OKLAHOMA CITY (AP) - An Oklahoma man says new evidence of prosecutors withholding information should result in a new trial on his 1999 murder conviction and death penalty for killing an Arkansas family as part of a plot to set up a whites-only nation in the Pacific Northwest.
Attorneys for Danny Lee, 45, of Yukon say in documents filed late Monday in U.S. District Court in Little Rock that prosecutors illegally failed to tell defense attorneys that a witness, who testified that Lee admitted to the murders to him, also told investigators he believed Lee was lying.
The witness “warned authorities that Mr. Lee had a habit of falsely claiming responsibility for criminal acts in order to make himself seem like a ‘tough guy,’” according to the filing, which said the man was told by prosecutors not to volunteer information while testifying.
“He therefore did not relate to the jury that Danny Lee had a penchant for boasting about acts he had not done; that he had consistently warned authorities about that fact; and that despite appearing as a witness for the (g)overnment, he continued to discount the veracity of Mr. Lee’s purported admission,” the motion said.
The motion did not indicate when the information was discovered, and Lee’s attorney, Morris Moon of the Federal Capital Habeas Project, did not immediately return a phone call to The Associated Press.
Court filings do not show that a direct appeal based on DNA evidence has been filed, but an appeal claiming Lee’s defense attorneys during the trial should have requested DNA testing on the hair was denied in 2008 on the grounds that not enough of the evidence existed at the time.

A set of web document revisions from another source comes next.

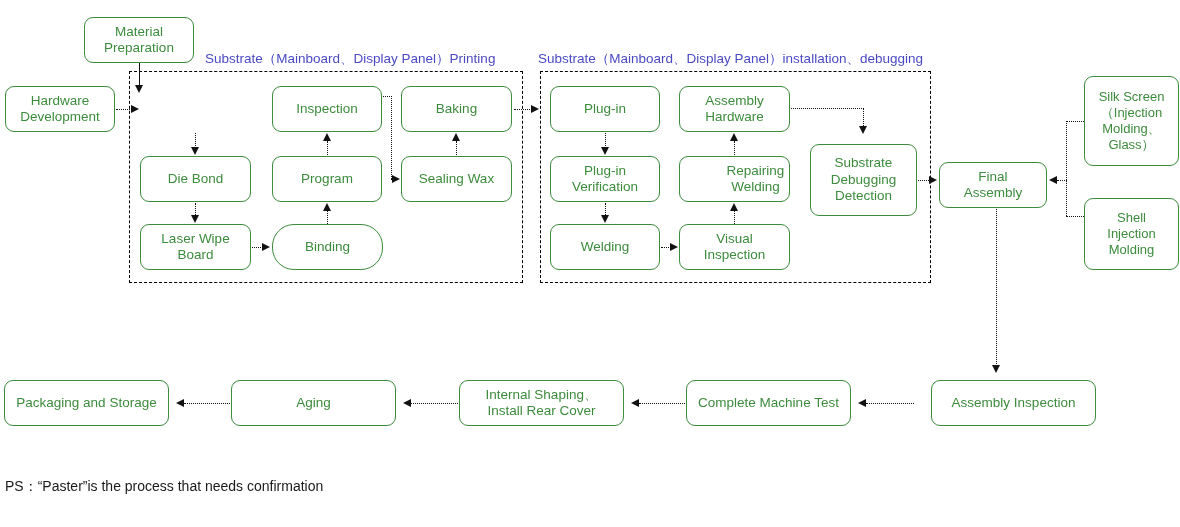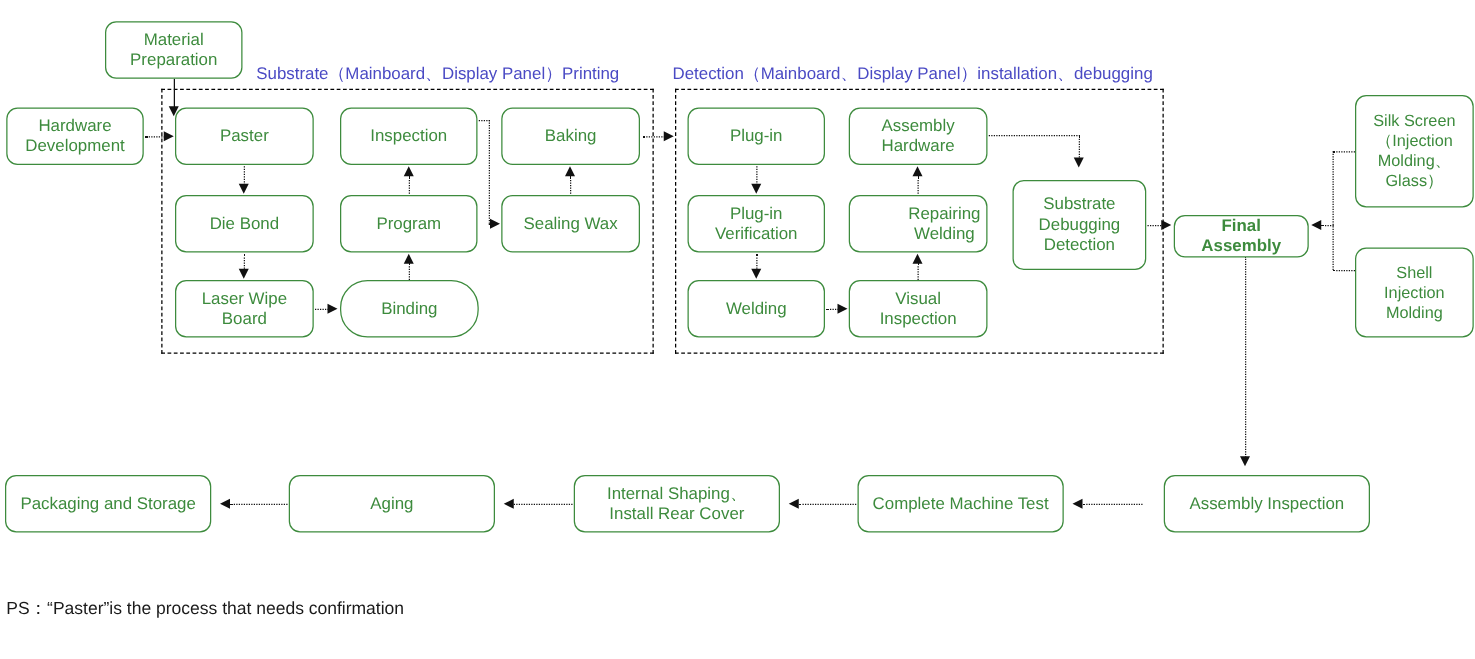--- a/index.html
+++ b/index.html
@@ -93,7 +93,7 @@
   <div class="group-label" style="left:205px;top:50px;">Substrate（Mainboard、Display Panel）Printing</div>
 
   <div class="group" style="left:540px;top:71px;width:391px;height:212px;"></div>
-  <div class="group-label" style="left:538px;top:50px;">Detection（Mainboard、Display Panel）installation、debugging</div>
+  <div class="group-label" style="left:538px;top:50px;">Substrate（Mainboard、Display Panel）installation、debugging</div>
 
   <div class="node" style="left:84px;top:17px;width:110px;height:46px;">Material
 Preparation</div>

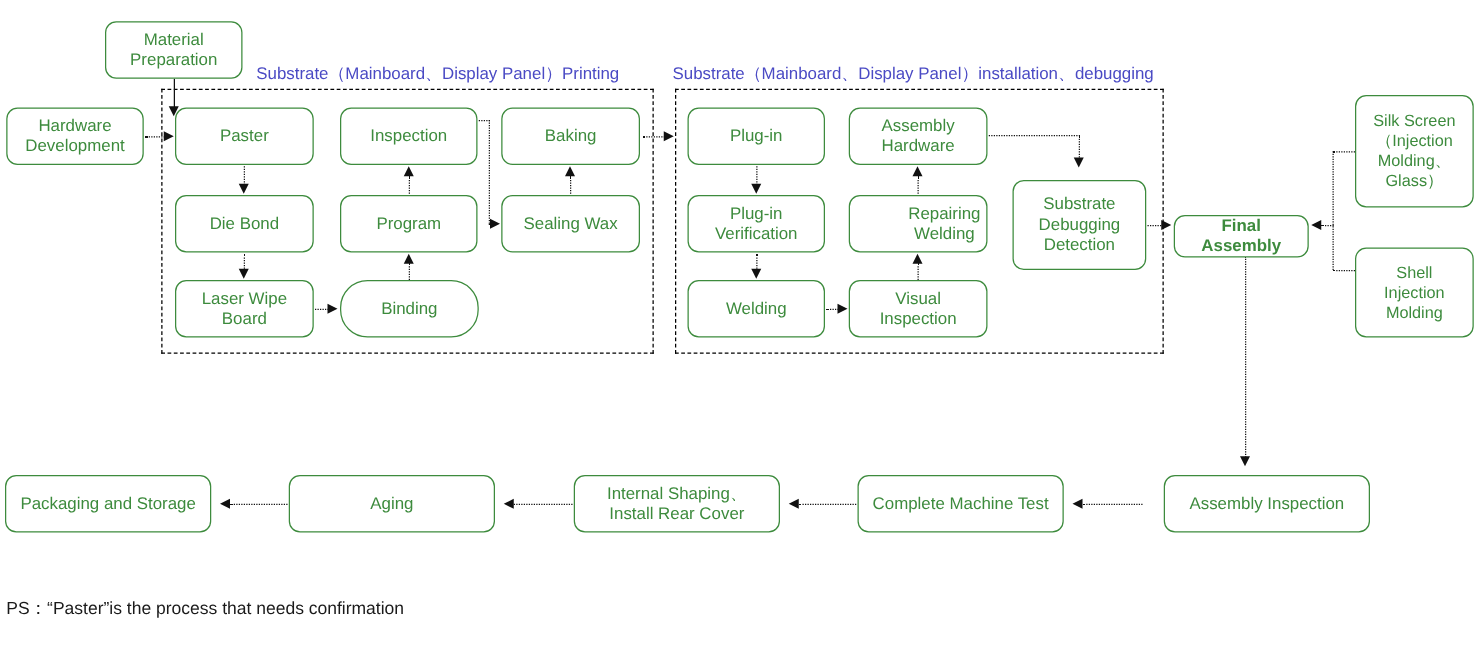--- a/index.html
+++ b/index.html
@@ -101,7 +101,6 @@
   <div class="node" style="left:5px;top:86px;width:110px;height:46px;">Hardware
 Development</div>
 
-  <div class="node" style="left:140px;top:86px;width:111px;height:46px;">Paster</div>
   <div class="node" style="left:140px;top:156px;width:111px;height:46px;">Die Bond</div>
   <div class="node" style="left:140px;top:224px;width:111px;height:46px;">Laser Wipe
 Board</div>

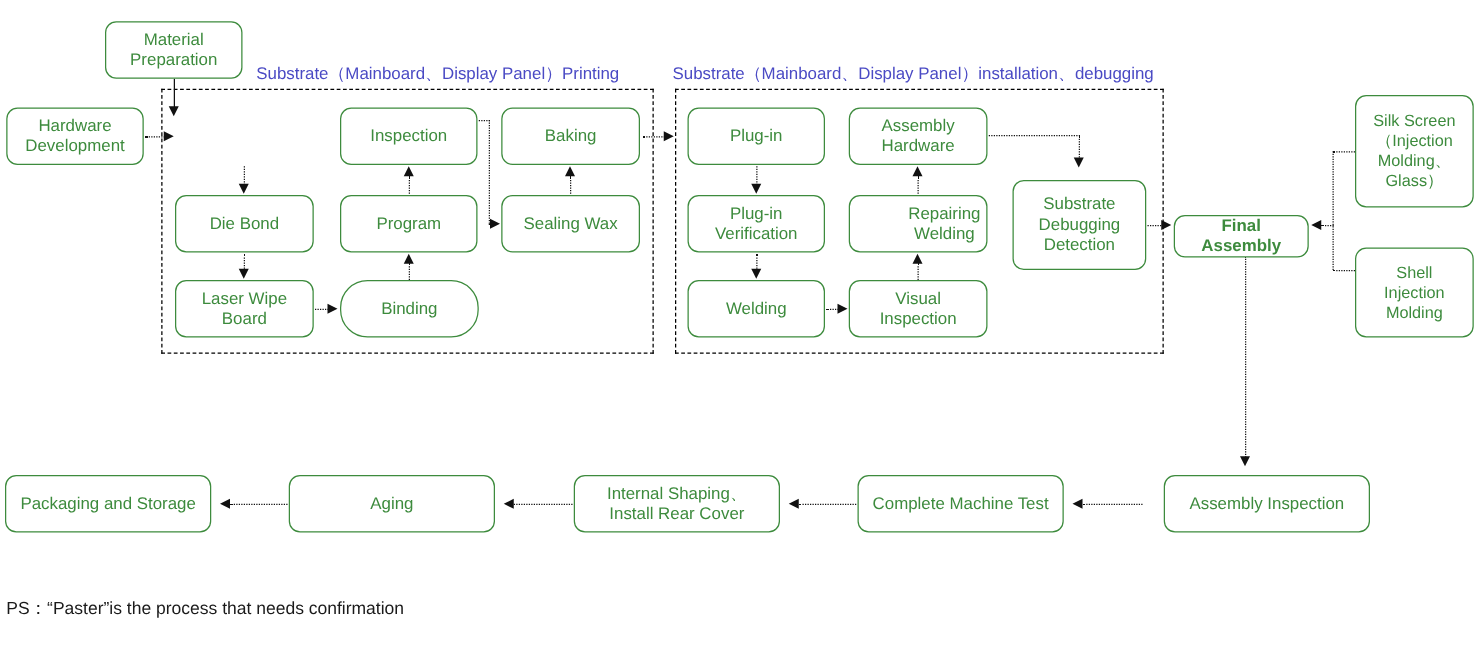--- a/index.html
+++ b/index.html
@@ -128,7 +128,7 @@
 Debugging
 Detection</div>
 
-  <div class="node" style="left:939px;top:172px;width:108px;height:34px;font-weight:bold;">Final
+  <div class="node" style="left:939px;top:162px;width:108px;height:46px;">Final
 Assembly</div>
 
   <div class="node small" style="left:1084px;top:76px;width:95px;height:90px;">Silk Screen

Lee and Chevie Kehoe, 45, of Colville, Washington, were convicted of killing gun dealer William Mueller, his wife Nancy Mueller and her 8-year-old daughter, Sarah Powell, of Russellville in 1996 and stealing guns and cash as part of the plot to set up a whites-only nation.
Kehoe, described by federal prosecutors at the time as the leader of the plot, was sentenced to life without parole days before Lee was sentenced.
Prosecutors, seeking the death penalty for both men, at the time described Kehoe as the ringleader and Lee as his henchman.
“In light of the sentencing that Chevie Kehoe received, I’m struggling to understand the verdict,” said Jack Lassiter, who represented Lee at the time.
Assistant U.S. Attorney Chris Givens in Little Rock referred questions to the U.S. Department of Justice, which also did not immediately return a phone call for comment.